O sistema de quotas para pessoas com deficiência no acesso ao emprego público: ontem, hoje… e amanhã? (*)

Rodrigo Godinho Santos (**)
Jurista

SUMÁRIO: 0. Introdução; I. Enquadramento e surgimento das quotas no acesso ao emprego público; II. A aplicação do DL 29/2001 até 2008; III. A aplicação do DL 29/2001 após a Lei 12-A/2008; IV. Pistas para o futuro do DL 29/2001

0. Na sociedade dos dias de hoje, o direito ao trabalho é tido como um meio essencial para que qualquer cidadão possa atingir a sua plena realização pessoal. No caso das pessoas com deficiência, este direito tem ainda uma importância reforçada, já que ele representará, na prática, um dos meios através dos quais melhor poderão estas pessoas alcançar uma plena inserção e participação no tecido social, passo essencial para a tão almejada verdadeira igualdade material. Não admira, por isso, que os textos legais de valor superior (convenções internacionais, normativos de Direito da União Europeia, normas constitucionais nacionais ou leis de bases) contemplem amiúde disposições destinadas a garantir, ou incentivar, o trabalho, em particular de pessoas com deficiência, procurando que nele e através dele, se alcancem verdadeiras condições de igualdade social.
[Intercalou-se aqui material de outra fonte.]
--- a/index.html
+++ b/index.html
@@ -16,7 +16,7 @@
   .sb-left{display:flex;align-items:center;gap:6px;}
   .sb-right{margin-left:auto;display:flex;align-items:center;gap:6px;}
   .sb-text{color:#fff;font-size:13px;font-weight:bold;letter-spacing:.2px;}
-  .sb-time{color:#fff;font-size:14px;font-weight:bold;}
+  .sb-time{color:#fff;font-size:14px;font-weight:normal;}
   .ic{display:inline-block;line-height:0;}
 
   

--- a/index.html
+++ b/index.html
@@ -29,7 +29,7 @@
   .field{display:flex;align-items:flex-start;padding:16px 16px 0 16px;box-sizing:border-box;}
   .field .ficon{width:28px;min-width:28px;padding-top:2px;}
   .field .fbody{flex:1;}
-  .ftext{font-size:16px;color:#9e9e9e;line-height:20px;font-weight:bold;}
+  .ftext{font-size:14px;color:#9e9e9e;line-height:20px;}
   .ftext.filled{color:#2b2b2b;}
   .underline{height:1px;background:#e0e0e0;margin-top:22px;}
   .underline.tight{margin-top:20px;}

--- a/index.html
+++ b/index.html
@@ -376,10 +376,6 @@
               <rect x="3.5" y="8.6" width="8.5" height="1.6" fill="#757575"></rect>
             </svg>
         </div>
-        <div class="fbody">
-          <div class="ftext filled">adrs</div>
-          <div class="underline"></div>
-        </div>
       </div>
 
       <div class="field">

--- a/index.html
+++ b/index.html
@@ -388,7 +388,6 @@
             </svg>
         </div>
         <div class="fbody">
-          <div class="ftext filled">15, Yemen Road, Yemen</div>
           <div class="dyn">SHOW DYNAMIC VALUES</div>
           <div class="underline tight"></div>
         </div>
No entanto, as estatísticas e a própria realidade demonstram que estamos (e estaremos nos tempos mais próximos) longe de atingir uma situação de igualdade no que diz respeito ao acesso e permanência no mercado de trabalho. As pessoas com deficiência não só têm dificuldades acrescidas no acesso e conclusão de etapas formativas (quer em contexto escolar ou universitário, quer em contexto de formação para o emprego), como ainda enfrentam maiores dificuldades para ingressar no mercado de trabalho propriamente dito (seja por conta própria seja por conta de outrem), e ainda subsistem com alguma indesejada frequência barreiras que dificultam a progressão ou mesmo a manutenção de postos de trabalho.
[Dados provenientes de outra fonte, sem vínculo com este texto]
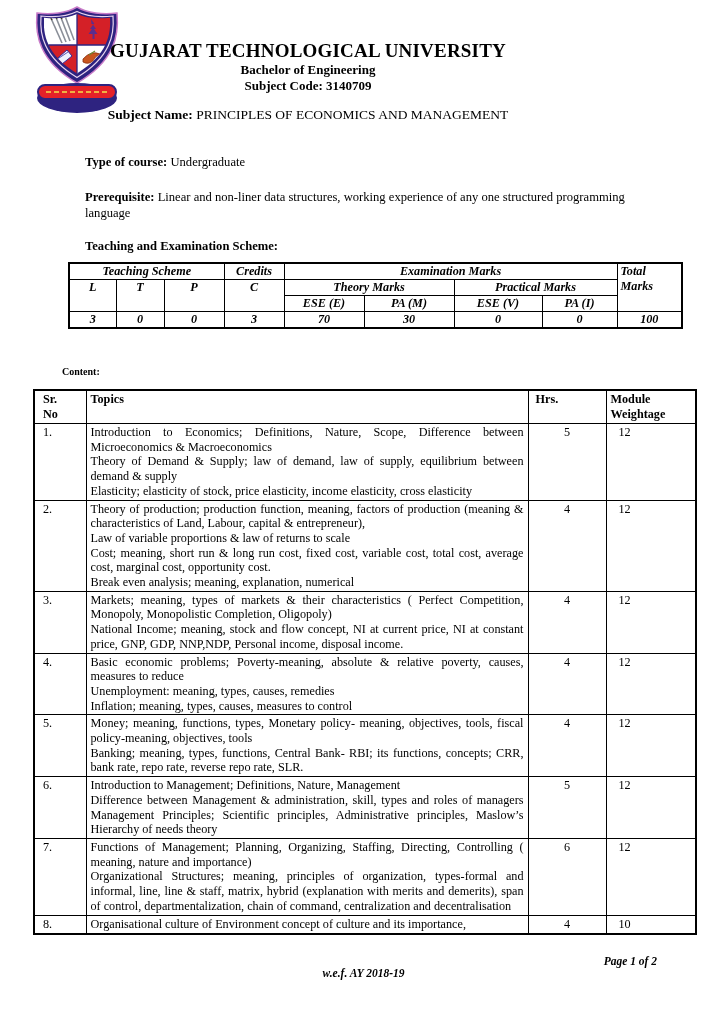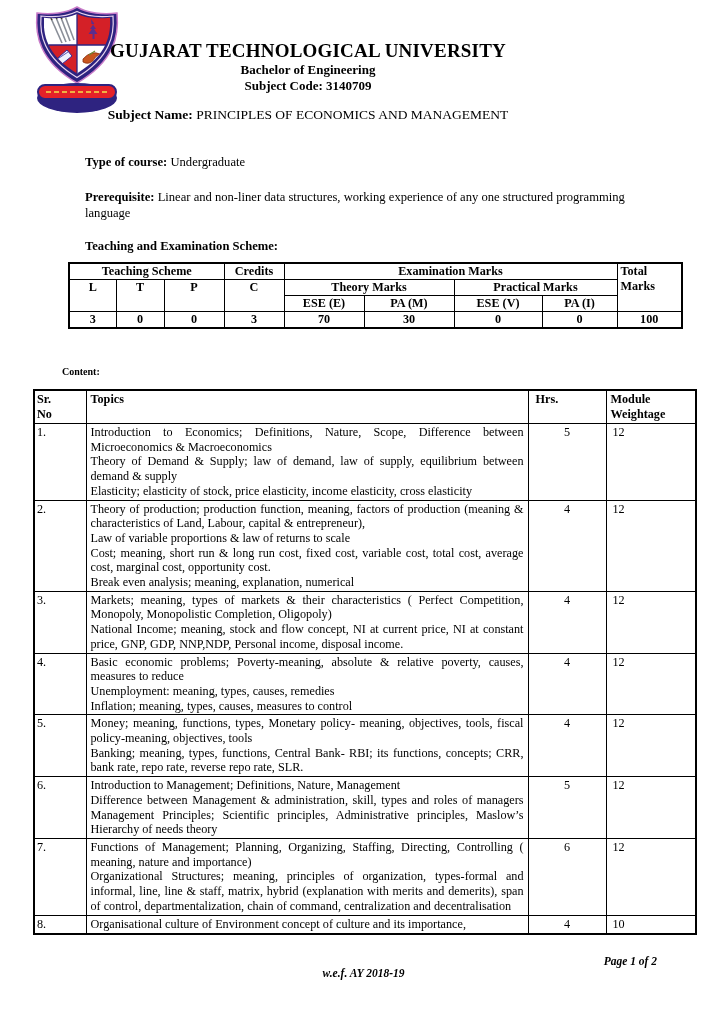--- a/index.html
+++ b/index.html
@@ -20,7 +20,7 @@
   b{font-weight:bold;}
 
   table{border-collapse:collapse;}
-  .scheme-table{position:absolute;left:68px;top:262px;width:613px;font-size:12.2px;border:2px solid #000;table-layout:fixed;}
+  .scheme-table{position:absolute;left:68px;top:262px;width:613px;font-size:12.2px;border:2px solid #000;table-layout:fixed;font-style:italic;}
   .scheme-table td,.scheme-table th{border:1px solid #000;padding:0 3px;height:15px;font-weight:bold;}
   .scheme-table .ctr{text-align:center;}
   .scheme-table .top{vertical-align:top;}

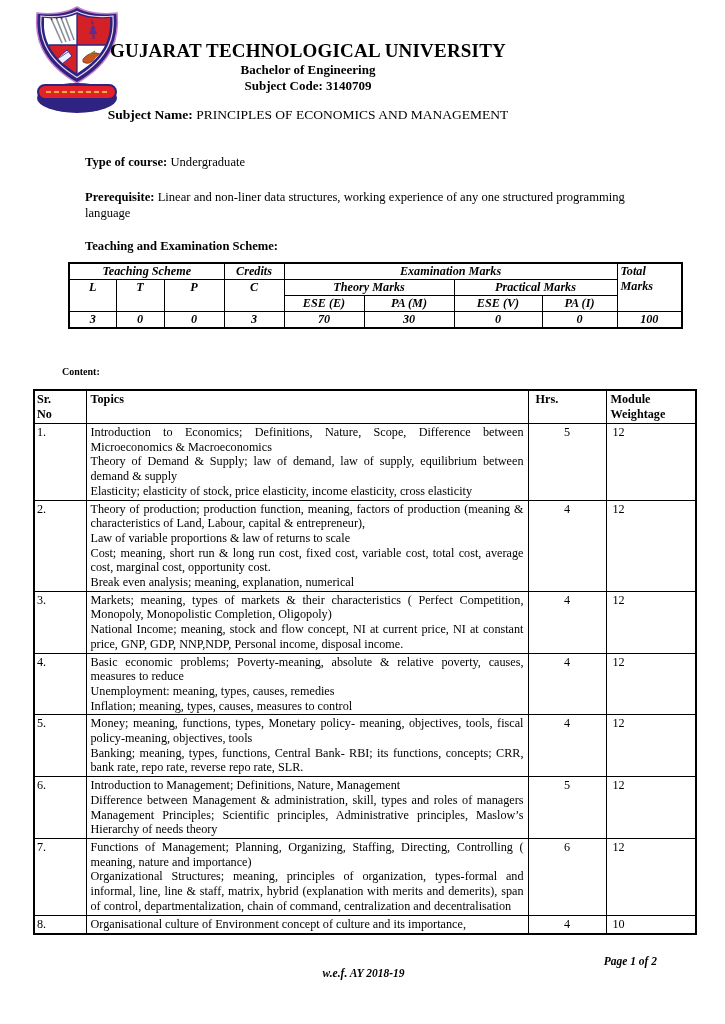--- a/index.html
+++ b/index.html
@@ -30,7 +30,7 @@
   .content-table{position:absolute;left:33px;top:389px;width:662px;font-size:12.2px;border:2px solid #000;table-layout:fixed;}
   .content-table th,.content-table td{border:1px solid #000;vertical-align:top;padding:1px 4px;text-align:left;font-weight:normal;}
   .content-table th{font-weight:bold;line-height:15px;}
-  .content-table .c-sr{padding-left:2px;}
+  .content-table .c-sr{padding-left:8px;}
   .content-table .c-topic .para{text-align:justify;line-height:14.7px;}
   .content-table .c-hrs{text-align:center;}
   .content-table .c-wt{padding-left:6px;}

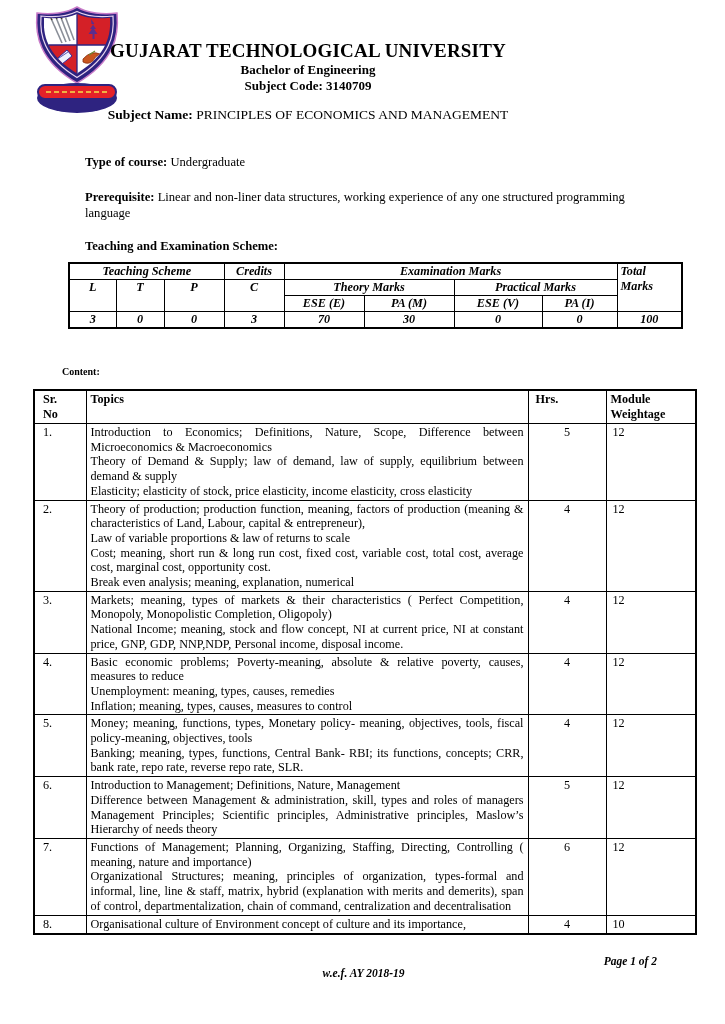--- a/index.html
+++ b/index.html
@@ -33,7 +33,7 @@
   .content-table .c-sr{padding-left:8px;}
   .content-table .c-topic .para{text-align:justify;line-height:14.7px;}
   .content-table .c-hrs{text-align:center;}
-  .content-table .c-wt{padding-left:6px;}
+  .content-table .c-wt{padding-left:12px;}
 
   .page-note{position:absolute;top:955px;left:33px;width:624px;text-align:right;font-size:11.5px;font-weight:bold;font-style:italic;}
   .wef-note{position:absolute;top:967px;left:0;width:727px;text-align:center;font-size:11.5px;font-weight:bold;font-style:italic;}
Porque buscamos uma sociedade que espelhe o princípio da igualdade, em que todos possam dar um contributo igual apesar das suas próprias diferenças, e porque há que aproximar os níveis de empregabilidade das pessoas com deficiência daqueles que se verificam entre os demais cidadãos, surge a necessidade de criar algumas discriminações positivas.
O objecto do presente estudo será justamente uma dessas medidas de discriminação positiva vigente no ordenamento jurídico português, especificamente o sistema de quotas no acesso ao emprego público para pessoas com deficiência, medida que foi criada pelo DL n.º 29/2001, de 3 de Fevereiro. Como tem sido este regime aplicado? O que mudou após a entrada em vigor do novo enquadramento legal do emprego público? O que fará sentido mudar? Serão estas algumas das perguntas que nos acompanharão ao longo do presente trabalho, que consistirá na tentativa de desenho de algumas das respostas possíveis a estas mesmas questões.
Procuraremos, enfim, demonstrar que, no actual quadro jurídico que enforma a constituição da relação de emprego público, o sistema de quotas de acesso para pessoas com deficiência está francamente debilitado, correndo o risco de se tornar ainda mais difícil a sua já reduzida aplicabilidade.
Na hora de iniciarmos esta exposição, são devidos alguns agradecimentos, que desde já gostaríamos de manifestar. Começaremos por  […]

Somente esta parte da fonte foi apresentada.